Долго стояла она в полном восхищении перед моделью тайной типографии: маленький домик в стеклянном кубе, кукольный, игрушечный, без стен, так, что видно комнаты, крошечную мебель, картинки на стенах, полоски на обоях; домик стоял на скале, и скала эта была тоже в разрезе, потому что в ней был прорыт глубокий лаз, а в лазе — типографский станок, свисала с потолка керосиновая лампа, лежали пачки бумаг, напечатанных прокламаций, даже читалось название газеты: «Искра». Анна стояла перед моделью, и Валька видел, как помещает она воображением в эти комнаты людей, заставляет их говорить пламенные речи, гореть от благородных идей, вздрагивать от ночных шагов под окнами и мечтать о светлом будущем для всего народа, о свободе. И сама была среди них, вместе с ними.

Потом они долго рассматривали подарки Ленину от советского народа, каждый вызывал у Анны взрыв эмоций. Фарфоровые чашечки и блюдца, домотканые ковры, платки, статуэтки, вышитые знамена, шкатулки — все с изображением Ильича. Гигантский бивень мамонта с вырезанной на нем историей освобождения народов Севера; чеканные блюда с Кавказа; посуда, мебель, огромные, занавешивающие окна зала шторы с профилем Ленина — во все эти вещи история страны, людских страданий, надежд и заблуждений въелась, как пыль, и Анна млела, ощущая ее нафталиновый запах.
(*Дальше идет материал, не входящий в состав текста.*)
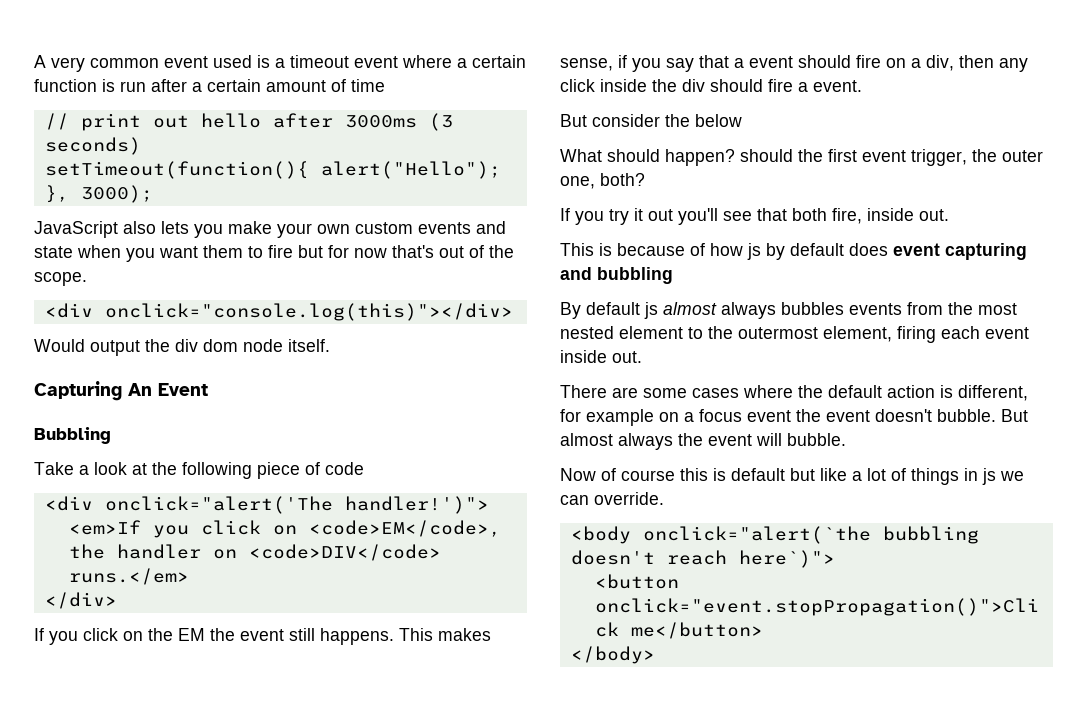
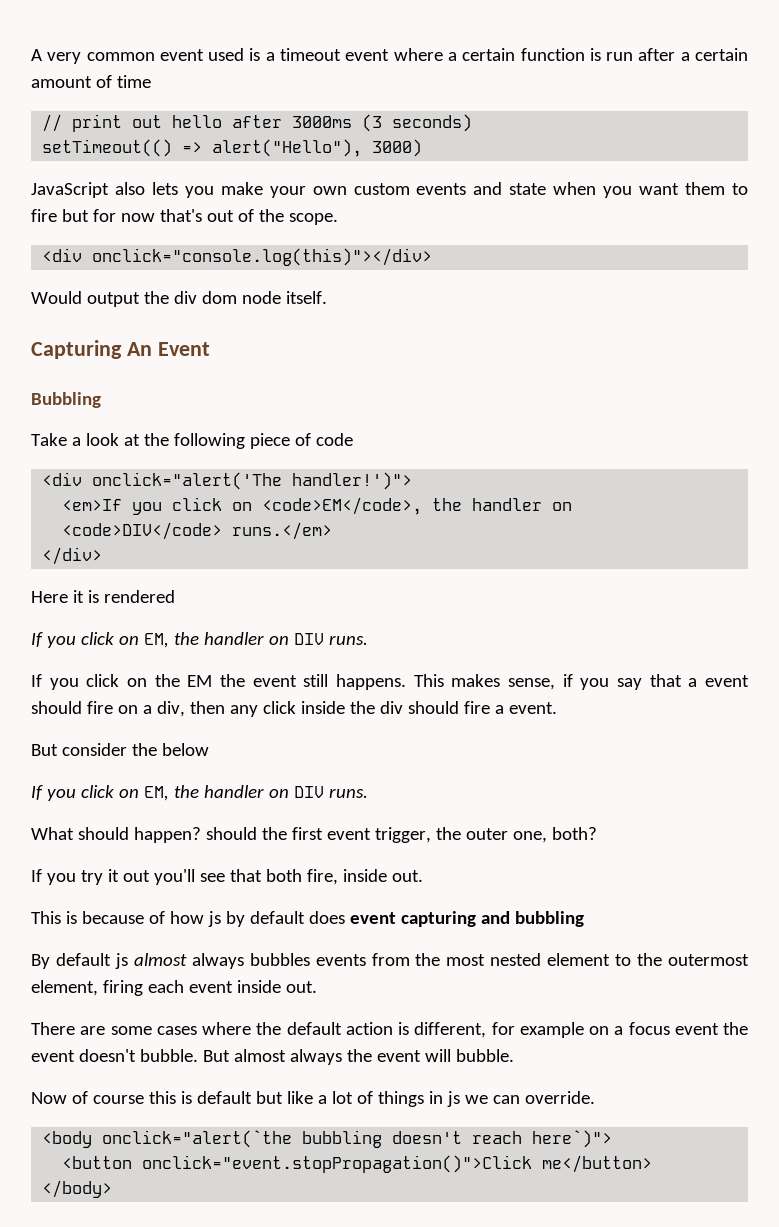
[44,161,501,179] [44,185,153,203] setTimeout(function(){ alert("Hello"); }, 3000); -> [42,139,423,157] setTimeout(() => alert("Hello"), 3000)
(117, 600) none -> [31,590,175,603] [31,632,368,648] // Here it is rendered // If you click on EM, the handler on DIV runs.
(742, 120) none -> [31,785,368,801] // If you click on EM, the handler on DIV runs.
В том зале за ними, как собачонка, увязалась блеклая женщина-служительница, дремавшая до этого в углу и разбуженная вздохами Анны. Она двигалась сначала на несколько шагов позади, но всё приближалась и приближалась, наконец они разговорились с Анной, почуяв друг в друге единомышленников. Женщина устроила им бесплатную экскурсию, рассказывала о вещах, как будто они были ее собственностью.

Так дошли они до конца зала, до трехметрового панно на стене, сложенного из самоцветов. На нем была громадная молодая женщина с прямыми, как столбы, ногами, круглыми коленями, рубленой фигурой и поднятыми вверх руками, а на заднем фоне силуэтами стояли рабочие, советские люди. Служительница, предвкушая восторг гостей, как фокусник, удалилась за ширму, щелкнула там выключателем, и все панно осветилось изнутри, прозрачные камни засияли разными оттенками цветов, оживляя фигуры.

— Это подарок музею к столетию Владимира Ильича от эстонского народа, — с гордостью сказала сухонькая женщина.

После этого им, как дорогим гостям, был открыт доступ в небольшой боковой зальчик, гулкую, уходящую вверх трубу с бюстом Ульянова-подростка на возвышении у стены.